Several observational studies have investigated the role of prophylactic vascularized flaps to aid pharyngeal closure following STL, with variable results [24-26]. In a recent systemic review by Sayles et al, they showed that the PCF incidences following primary TL, salvage TL and salvage TL with flap-reinforced closure are 14.3%, 27.6% and 10.3% respectively. CRT is associated with a higher PCF incidence of 34.1%, compared to 22.8% for RT alone. Hence, they concluded that prophylactic flaps should be offered in salvage cases, especially for patients who have failed CRT [27].

Conclusion

The results of this study represent the clinical outcomes of a cohort of patients from a tertiary general hospital in Singapore. This is the first study of a cohort of patients in a South-east Asian population. We have demonstrated similar or better survival rates in comparison to other published studies. It is also clear that emergency preoperative tracheostomy has no effect on survival or local disease recurrence in our population.

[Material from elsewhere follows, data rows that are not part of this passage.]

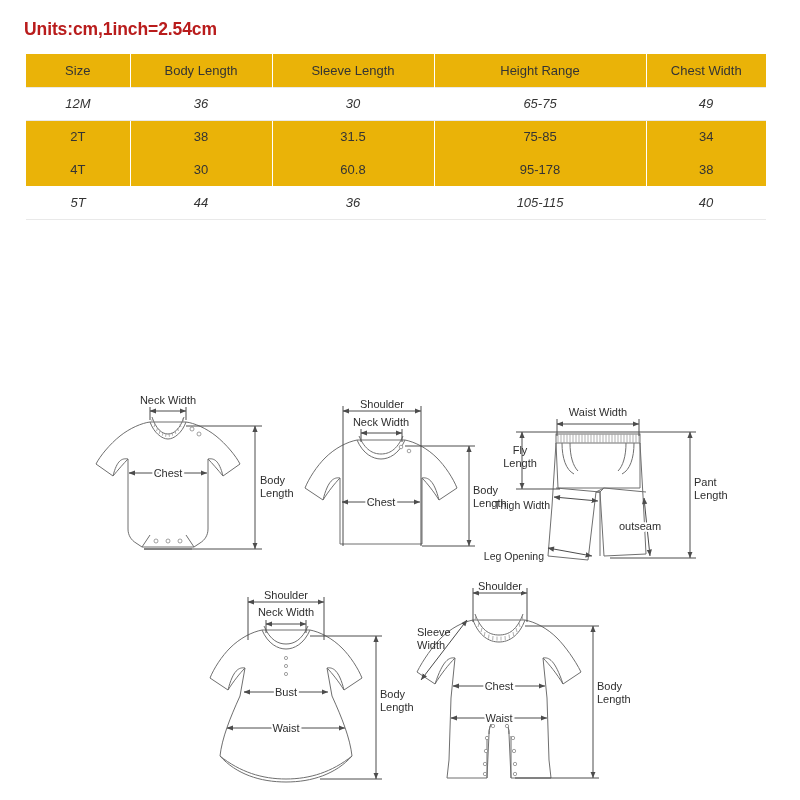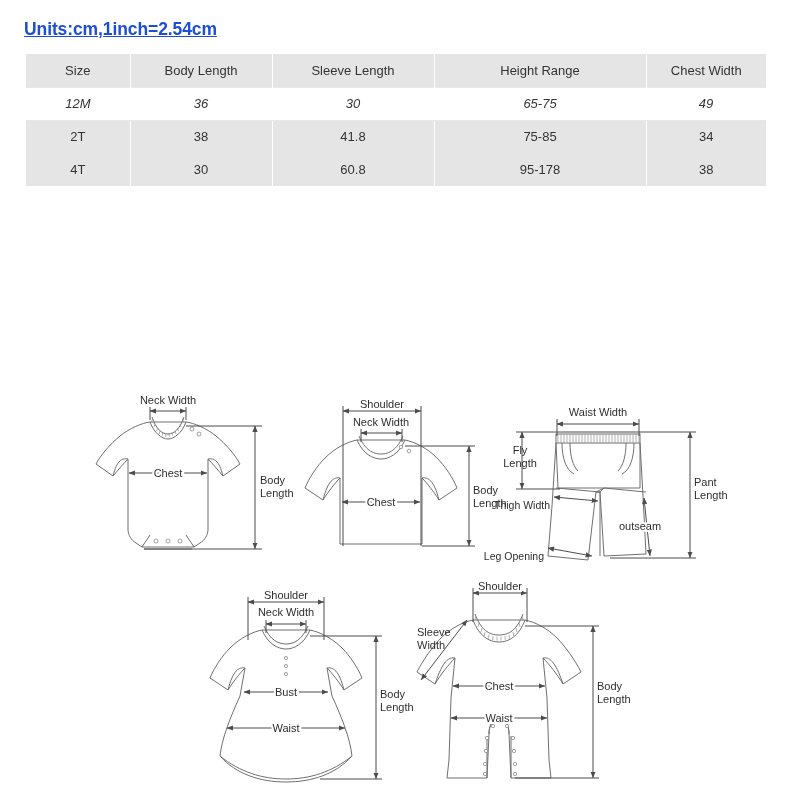--- a/index.html
+++ b/index.html
@@ -23,10 +23,9 @@
     left: 24px; top: 19px;
     font-size: 17.5px;
     font-weight: bold;
-    color: #1d4ed8;
+    color: #b91c1c;
     letter-spacing: -0.1px;
     white-space: nowrap;
-    text-decoration: underline;
   }
 
   

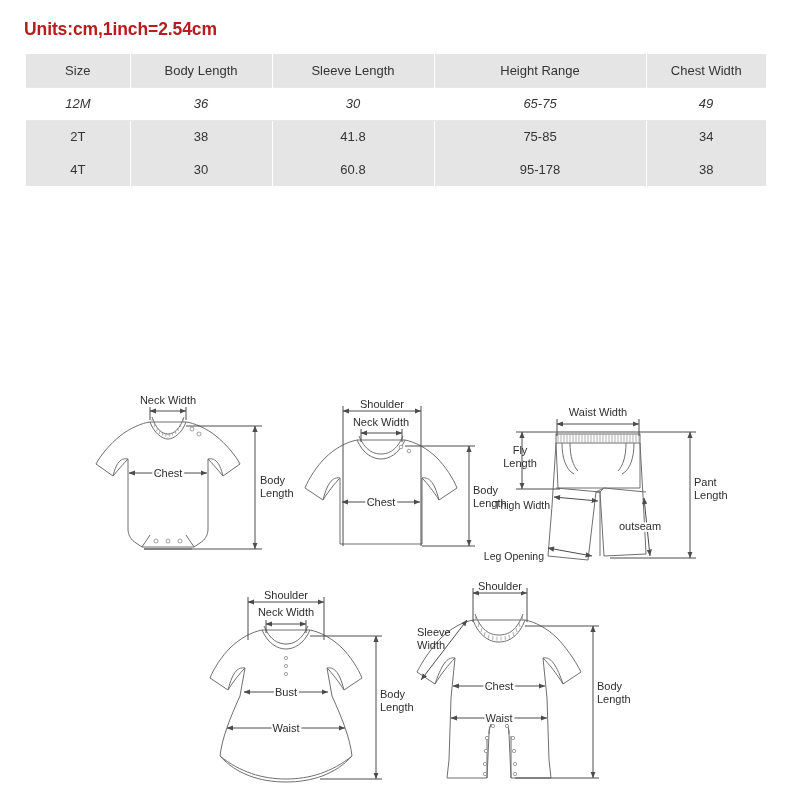--- a/index.html
+++ b/index.html
@@ -48,7 +48,7 @@
   }
   #size-table tr.shaded td,
   #size-table tr.shaded th {
-    background: #e5e5e5;
+    background: #eab308;
     border-left: 1.5px solid #ffffff;
     border-right: 1.5px solid #ffffff;
   }

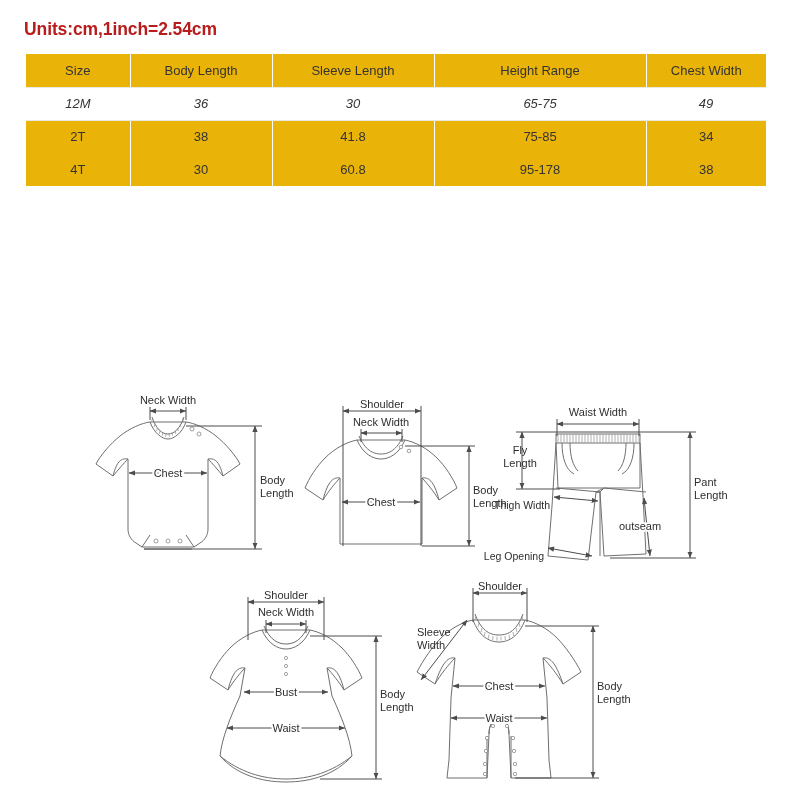--- a/index.html
+++ b/index.html
@@ -126,7 +126,7 @@
       <tr class="shaded">
         <td>2T</td>
         <td>38</td>
-        <td>41.8</td>
+        <td>31.5</td>
         <td>75-85</td>
         <td>34</td>
       </tr>

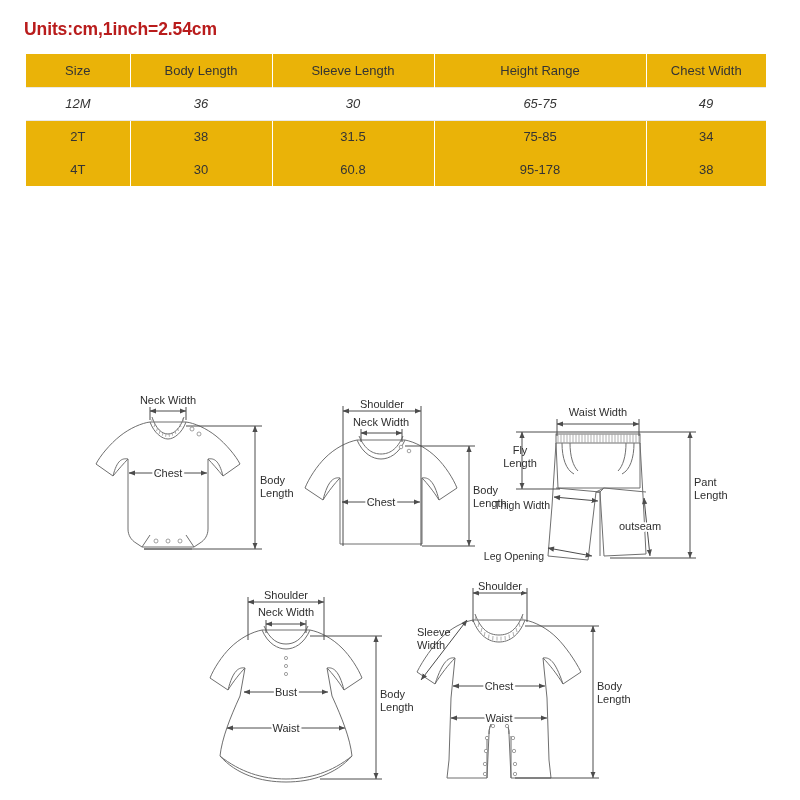--- a/index.html
+++ b/index.html
@@ -137,6 +137,13 @@
         <td>95-178</td>
         <td>38</td>
       </tr>
+      <tr class="plain">
+        <td>5T</td>
+        <td>44</td>
+        <td>36</td>
+        <td>105-115</td>
+        <td>40</td>
+      </tr>
     </tbody>
   </table>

While there is an increasing tendency towards laryngeal preservation with CRT, total laryngectomy remains the gold standard in patients with advanced disease. The data presented improves our ability to counsel patients regarding important therapeutic decisions and end-of-life issues.

Summary

• Worldwide estimation of 5-year overall survival (OS) of laryngeal and hypopharyngeal cancers ranges from 32 to 70% and 7 to 35% respectively.

• Despite advances in chemoradiation, surgery continues to play an important role in the management of laryngeal and hypopharyngeal cancers.

• Emergency preoperative tracheostomy has no effect on survival or local disease recurrence.

• While there is an increasing tendency towards laryngeal preservation with chemoradiation, total laryngectomy remains the gold standard in patients with advanced disease.

Acknowldegement

The authors would like to acknowledge the Clinical Research Unit at Tan Tock Seng Hospital for providing valuable advice and assistance.